Eva Orner’s Burning, about Australia’s devastating ‘Black Summer’, will make its world premiere at the Toronto International Film Festival (TIFF) in September.

Produced by Propagate Content, Dirty Films and Amazon Studios, the film marks Amazon’s first feature-length Australian documentary commission. To screen as part of the TIFF Docs strand, it explores what happened during the 2019 and 2020 bushfires from the perspective of victims, activists and scientists, as well as the lack of political will to address climate change.

In addition to directing, Orner executive produces alongside Cate Blanchett.

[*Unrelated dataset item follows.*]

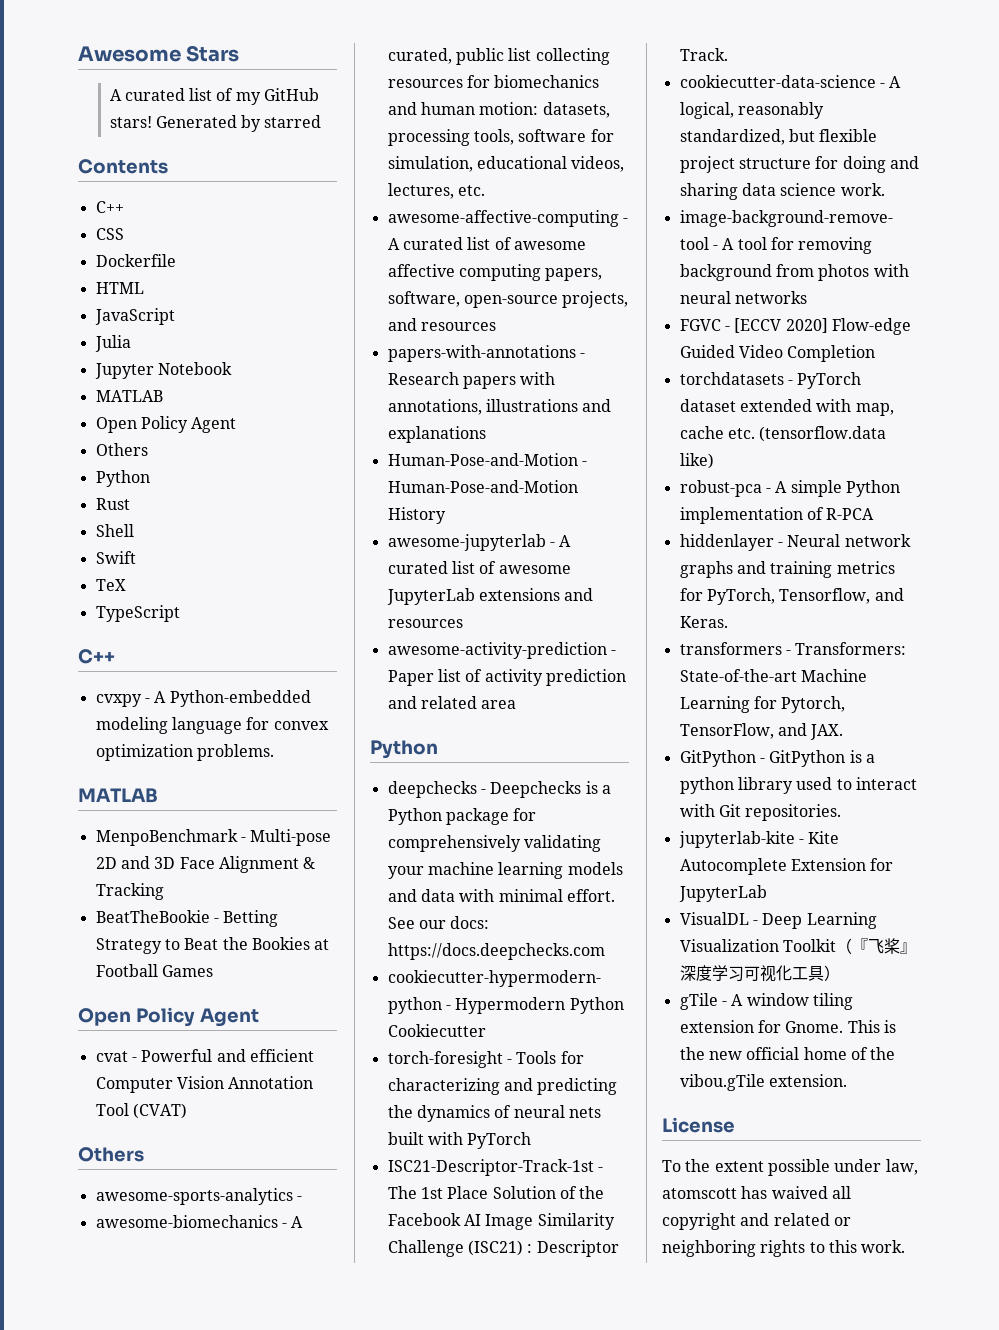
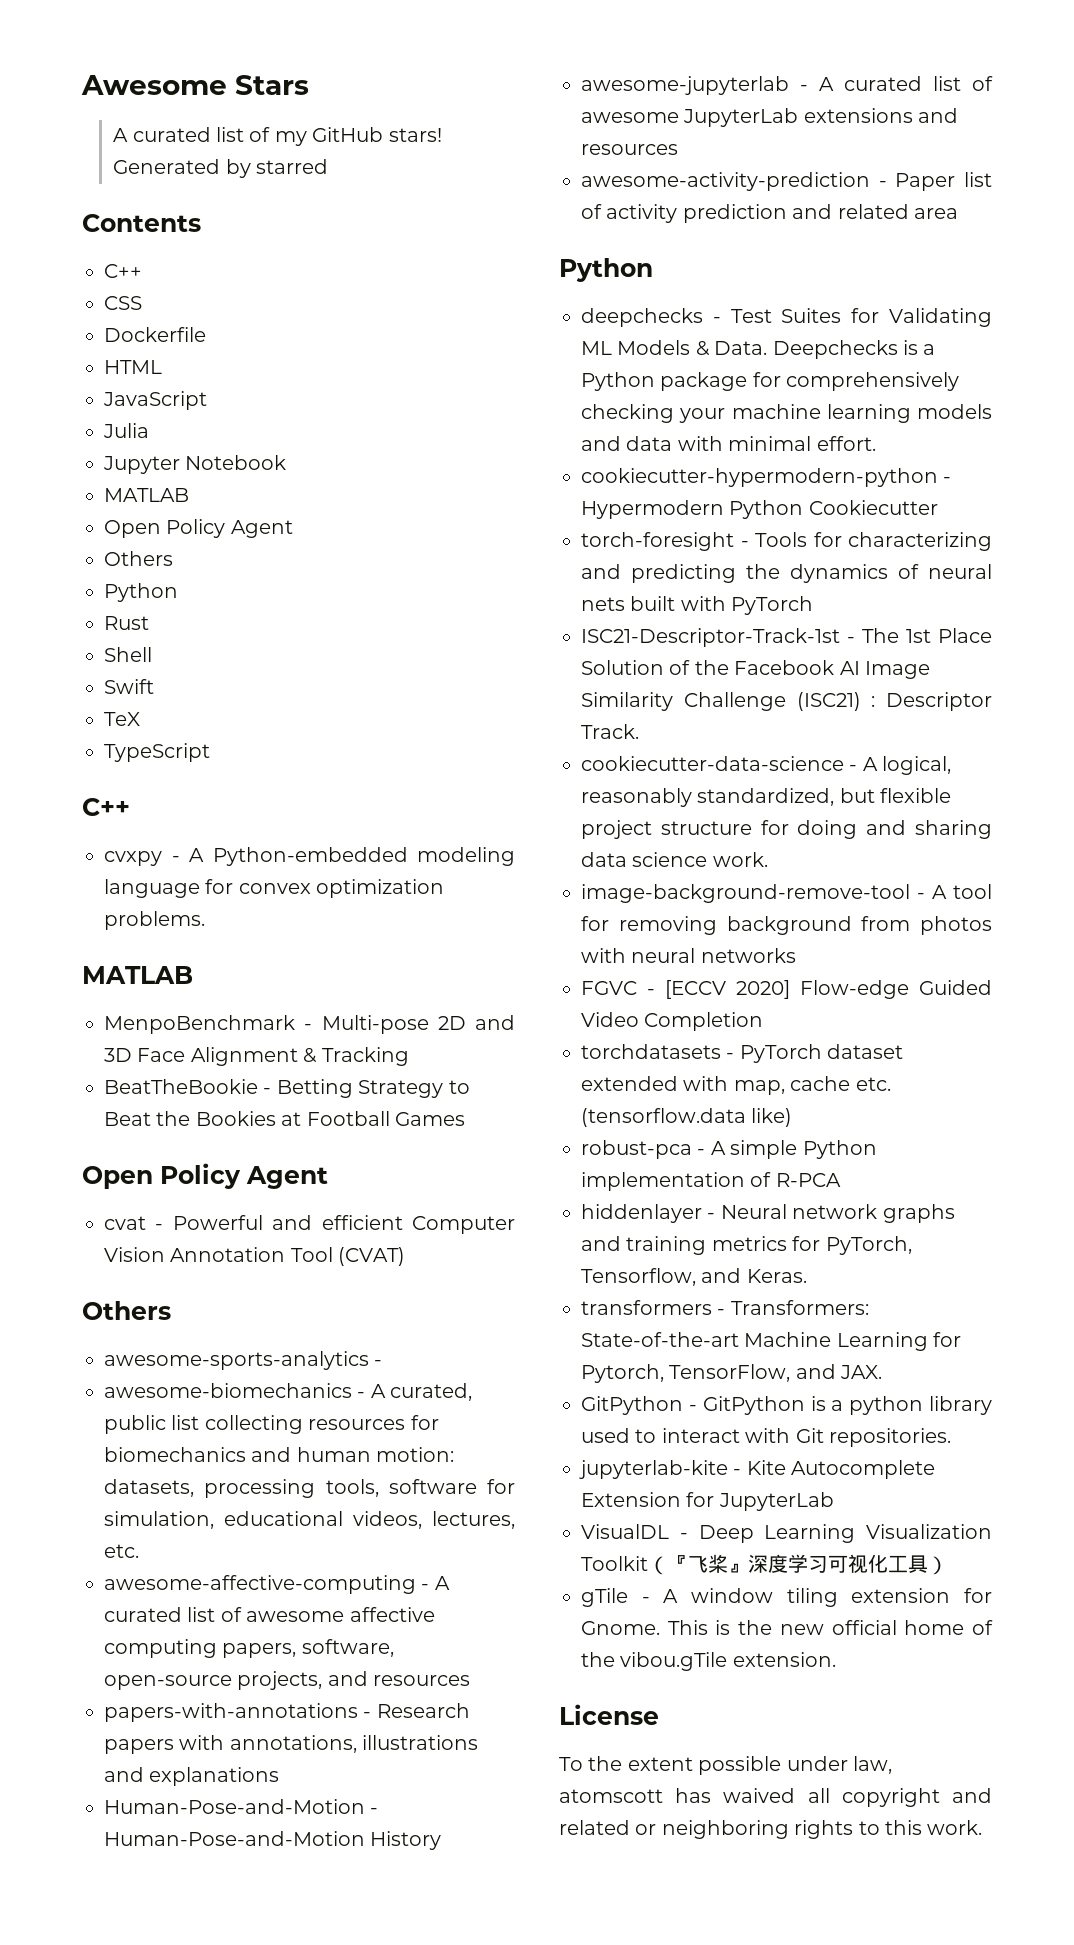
- deepchecks - Deepchecks is a Python package for comprehensively validating your machine learning models and data with minimal effort. See our docs: https://docs.deepchecks.com
+ deepchecks - Test Suites for Validating ML Models & Data. Deepchecks is a Python package for comprehensively checking your machine learning models and data with minimal effort.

Burning is one of two Australian films selected for this year’s TIFF, the other being Jane Campion’s drama The Power of the Dog, a New Zealand co-production, which will play as a special presentations following its Venice bow.

This year’s TIFF, with more than 100 films in selection, is a hybrid event, with in person and digital screenings.

Burning will launch on Amazon Prime Video later this year in 240 countries and territories around the world.

Sources: Stuff, TIFF, IF, Variety

2 Comments on “Cate Blanchett gives $100,000 to help Kiwi and Aussie actors; & Dirty Films-produced documentary Burning to premiere at TIFF”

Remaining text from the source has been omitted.